Spatial anomaly detection in sensor networks using neighborhood information
ArticleBosman, H.H.W.J., Iacca, G., Tejada, A., Wörtche, H.J. & Liotta, A. (2017). Spatial anomaly detection in sensor networks using neighborhood information. Information Fusion, 33, 41-56. In Scopus Cited 13 times.
The field of wireless sensor networks (WSNs), embedded systems with sensing and networking capability, has now matured after a decade-long research effort and technological advances in electronics and networked systems. An important remaining challenge now is to extract meaningful information from the ever-increasing amount of sensor data collected by WSNs.

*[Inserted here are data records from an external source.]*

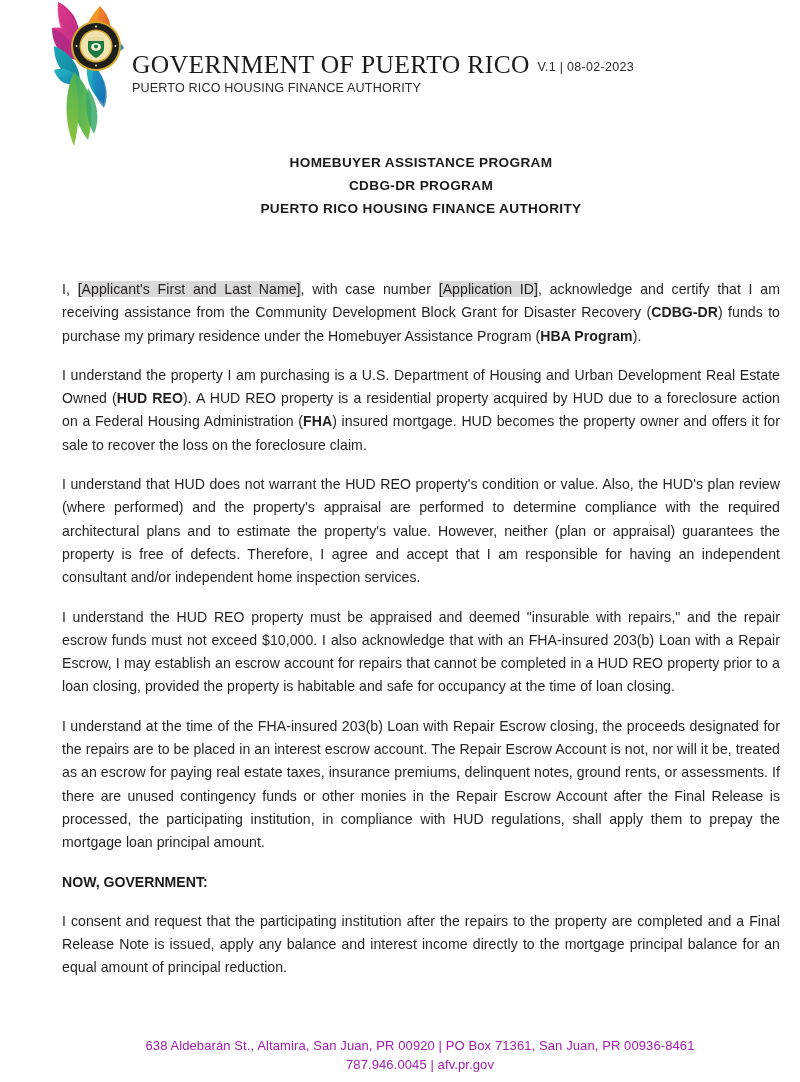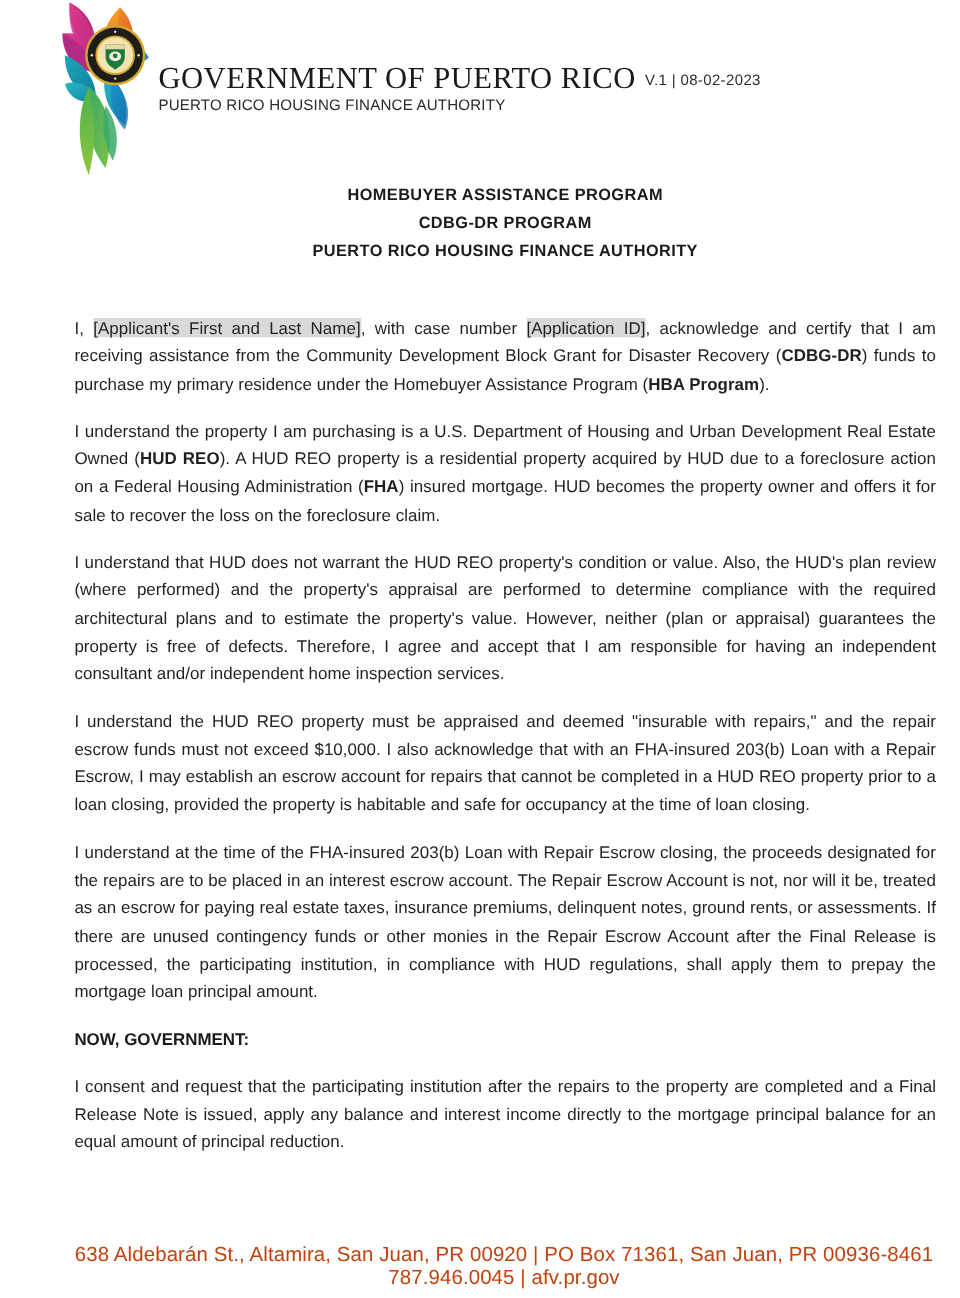--- a/index.html
+++ b/index.html
@@ -93,21 +93,21 @@
   }
 
   
   .body-area {
     position: absolute;
     left: 62px;
     top: 262px;
     width: 718px;
   }
   p.para {
-    margin: 0 0 16px 0;
+    margin: 16px 0 16px 0;
     font-size: 14.1px;
     line-height: 23.3px;
     text-align: justify;
     color: #231f20;
     letter-spacing: 0.05px;
   }
   p.para:last-child { margin-bottom: 0; }
   .b { font-weight: bold; }
   .hl {
     background: #d9d9d9;
@@ -123,23 +123,23 @@
 
   
   .footer {
     position: absolute;
     left: 0;
     bottom: 8px;
     width: 800px;
     text-align: center;
   }
   .footer-line {
-    font-size: 17px;
+    font-size: 13px;
     line-height: 19px;
-    color: #c2410c;
+    color: #a21caf;
     letter-spacing: 0.1px;
     white-space: nowrap;
     padding-left: 40px;
   }
 </style>
 </head>
 <body>
 
 <div class="page">
 

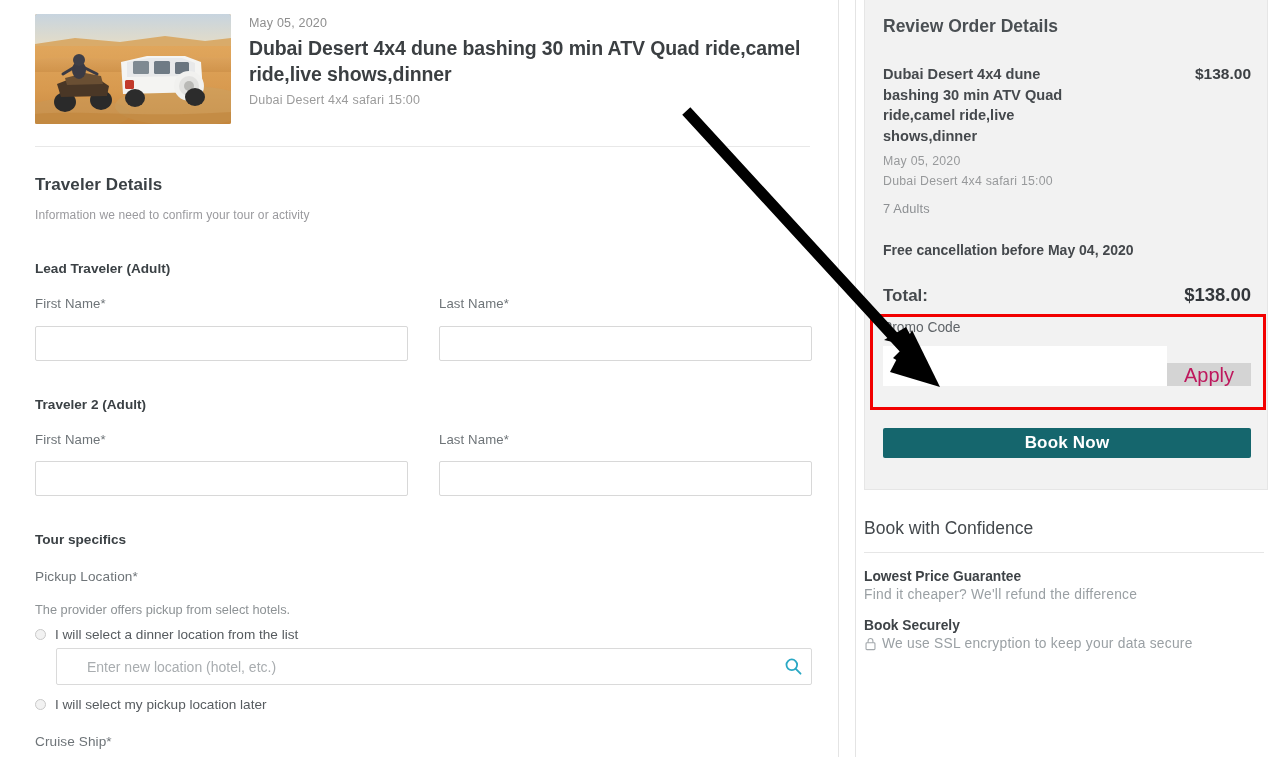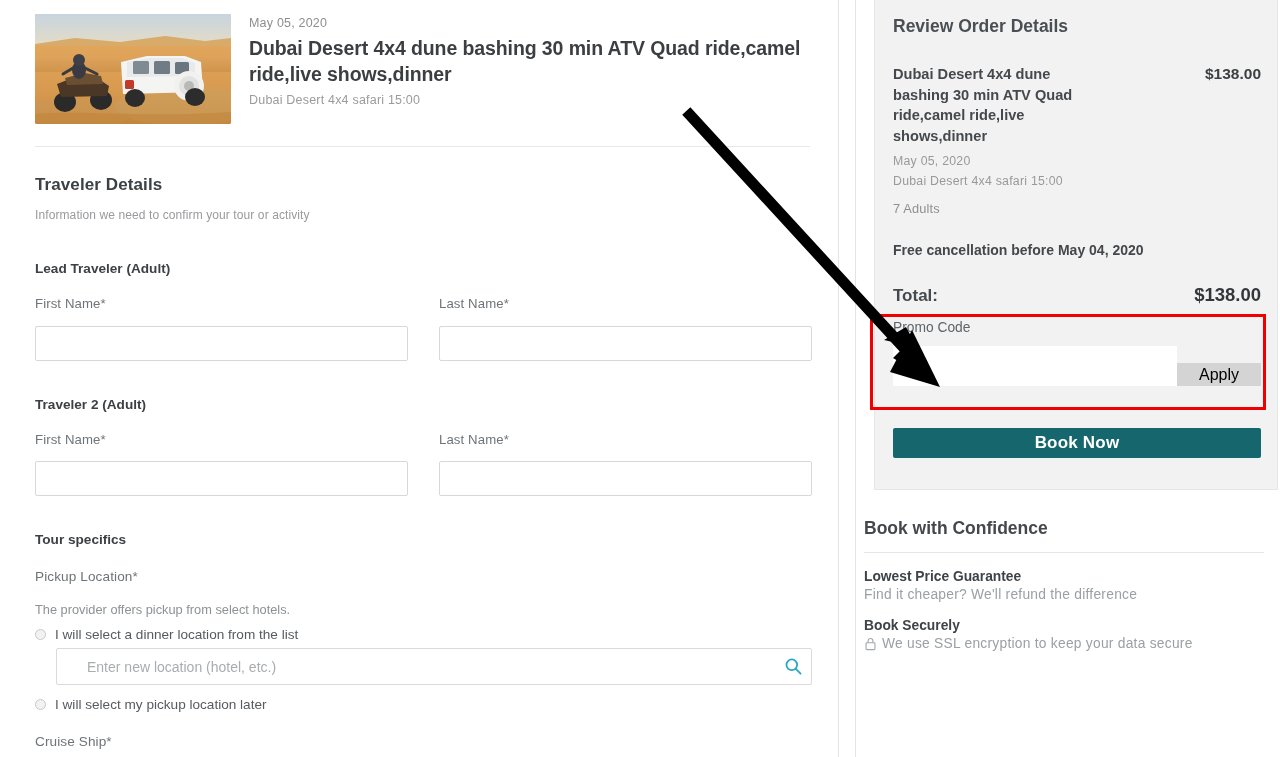--- a/index.html
+++ b/index.html
@@ -128,21 +128,21 @@
   .search-ico { flex: 0 0 36px; display: flex; align-items: center; justify-content: center; }
 
   
   .right-col {
     position: absolute;
     left: 856px; top: 0;
     width: 424px; height: 757px;
   }
   .order-card {
     position: absolute;
-    left: 18px; top: 0;
+    left: 8px; top: 0;
     width: 404px;
     height: 490px;
     background: #f2f2f2;
     border: 1px solid #e6e6e6;
     border-top: none;
   }
   .card-h {
     position: absolute; left: 18px; top: 16px;
     font-size: 17.5px; font-weight: 600; color: #4a4f53;
   }
@@ -178,38 +178,38 @@
   .promo-lbl { font-size: 13.8px; color: #5f6468; margin-bottom: 11px; }
   .promo-row { display: flex; height: 40px; }
   .promo-row input {
     flex: 1 1 auto; border: none; background: #fff; outline: none;
     font-size: 14px; padding: 0 11px; color: #333;
     font-family: "Liberation Sans", sans-serif;
   }
   .apply-btn {
     flex: 0 0 84px;
     background: #d4d4d4; border: none;
-    color: #000000; font-size: 16px;
+    color: #be185d; font-size: 20px;
     cursor: pointer;
     font-family: "Liberation Sans", sans-serif;
     margin-top: 17px;
   }
   .book-btn {
     position: absolute; left: 18px; top: 428px;
     width: 368px; height: 30px;
     background: #15666d;
     color: #fff; border: none; border-radius: 2px;
     font-size: 17px; font-weight: 700;
     cursor: pointer;
     font-family: "Liberation Sans", sans-serif;
     letter-spacing: .2px;
   }
 
   .confidence { position: absolute; left: 8px; top: 518px; width: 410px; }
-  .conf-h { font-size: 17.5px; font-weight: 700; color: #43484c; margin-bottom: 13px; }
+  .conf-h { font-size: 17.5px; font-weight: 400; color: #43484c; margin-bottom: 13px; }
   .conf-hr { height: 1px; background: #e6e6e6; width: 400px; margin-bottom: 16px; }
   .conf-item { margin-bottom: 16px; }
   .conf-t { font-size: 13.8px; font-weight: 700; color: #3e4347; margin-bottom: 3px; }
   .conf-d { font-size: 13.8px; color: #9aa0a4; letter-spacing: .25px; display: flex; align-items: center; gap: 5px; }
 
   
   .annot-box {
     position: absolute;
     left: 870px; top: 314px;
     width: 396px; height: 96px;

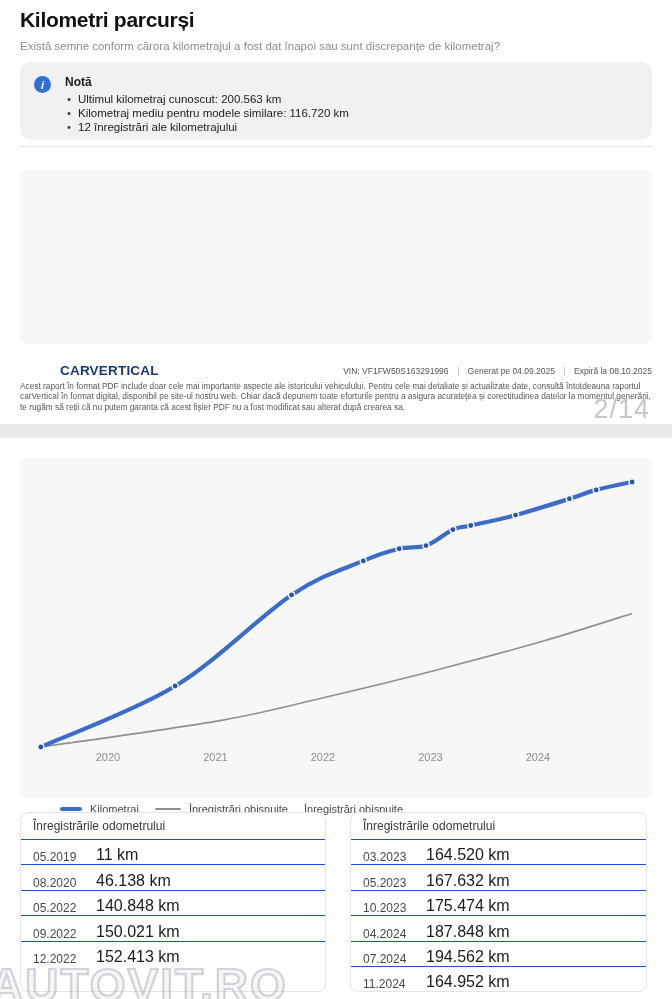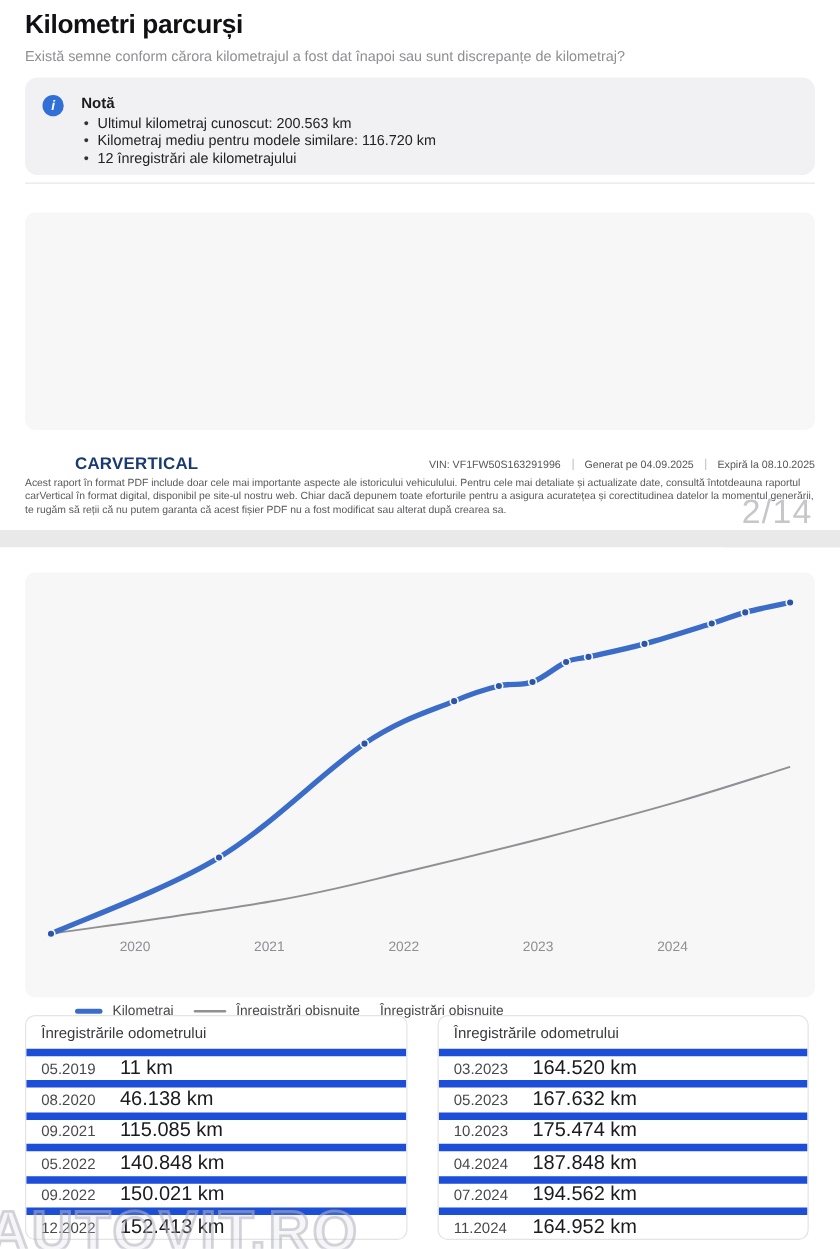--- a/index.html
+++ b/index.html
@@ -39,21 +39,21 @@
   .chart-card svg text { font-family:"Liberation Sans","DejaVu Sans",sans-serif; }
   .legend { position:absolute; left:40px; top:312px; height:22px; display:flex; align-items:center; gap:16px;margin-top:28px; }
   .leg-item { display:flex; align-items:center; gap:8px; font-size:11px; color:#47474b; }
   .sw-line { width:22px; height:4px; border-radius:2px; }
   .sw-thin { width:26px; height:1.6px; }
 
   .tcard { position:absolute; top:374px; background:#fff; border:1px solid #e4e4e7; border-radius:8px; overflow:hidden; }
   .tcard.left { left:20px; width:306px; height:180px; }
   .tcard.right { left:350px; width:297px; height:180px; }
   .thead { height:26px; display:flex; align-items:center; padding:0 12px; font-size:12px; color:#3a3a3e; }
-  .trow { height:25.4px; display:flex; align-items:center; padding:0 12px; border-top:6px solid #1d4ed8; }
+  .trow { height:25.4px; display:flex; align-items:flex-end; padding:0 12px; border-top:1px solid #1d4ed8; }
   .trow .date { width:63px; font-size:12px; color:#48484c; }
   .trow .val { font-size:16px; font-weight:400; color:#1b1b1f; }
 
   .watermark { position:absolute; left:-10px; top:520px; z-index:6; font-size:46px; font-weight:800;
     letter-spacing:2px; color:rgba(205,205,214,0.18); -webkit-text-stroke:2.2px rgba(176,176,188,0.55);
     white-space:nowrap; }
 </style>
 </head>
 <body>
 
@@ -135,24 +135,20 @@
       <div class="tbody">
           <div class="trow">
             <span class="date">05.2019</span>
             <span class="val">11 km</span>
           </div>
           <div class="trow">
             <span class="date">08.2020</span>
             <span class="val">46.138 km</span>
           </div>
           <div class="trow">
-            <span class="date">09.2021</span>
-            <span class="val">115.085 km</span>
-          </div>
-          <div class="trow">
             <span class="date">05.2022</span>
             <span class="val">140.848 km</span>
           </div>
           <div class="trow">
             <span class="date">09.2022</span>
             <span class="val">150.021 km</span>
           </div>
           <div class="trow">
             <span class="date">12.2022</span>
             <span class="val">152.413 km</span>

In particular, there is strong interest in algorithms capable of automatic detection of patterns, events or other out-of-the order, anomalous system behavior. Data anomalies may indicate states of the system that require further analysis or prompt actions. Traditionally, anomaly detection techniques are executed in a central processing facility, which requires the collection of all measurement data at a central location, an obvious limitation for WSNs due to the high data communication costs involved. In this paper we explore the extent by which one may depart from this classical centralized paradigm, looking at decentralized anomaly detection based on unsupervised machine learning. Our aim is to detect anomalies at the sensor nodes, as opposed to centrally, to reduce energy and spectrum consumption. We study the information gain coming from aggregate neighborhood data, in comparison to performing simple, in-node anomaly detection. We evaluate the effects of neighborhood size and spatio-temporal correlation on the performance of our new neighborhood-based approach using a range of real-world network deployments and datasets. We find the conditions that make neighborhood data fusion advantageous, identifying also the cases in which this approach does not lead to detectable improvements. Improvements are linked to the diffusive properties of data (spatio-temporal correlations) but also to the type of sensors, anomalies and network topological features. Overall, when a dataset stems from a similar mixture of diffusive processes precision tends to benefit, particularly in terms of recall. Our work paves the way towards understanding how distributed data fusion methods may help managing the complexity of wireless sensor networks, for instance in massive Internet of Things scenarios.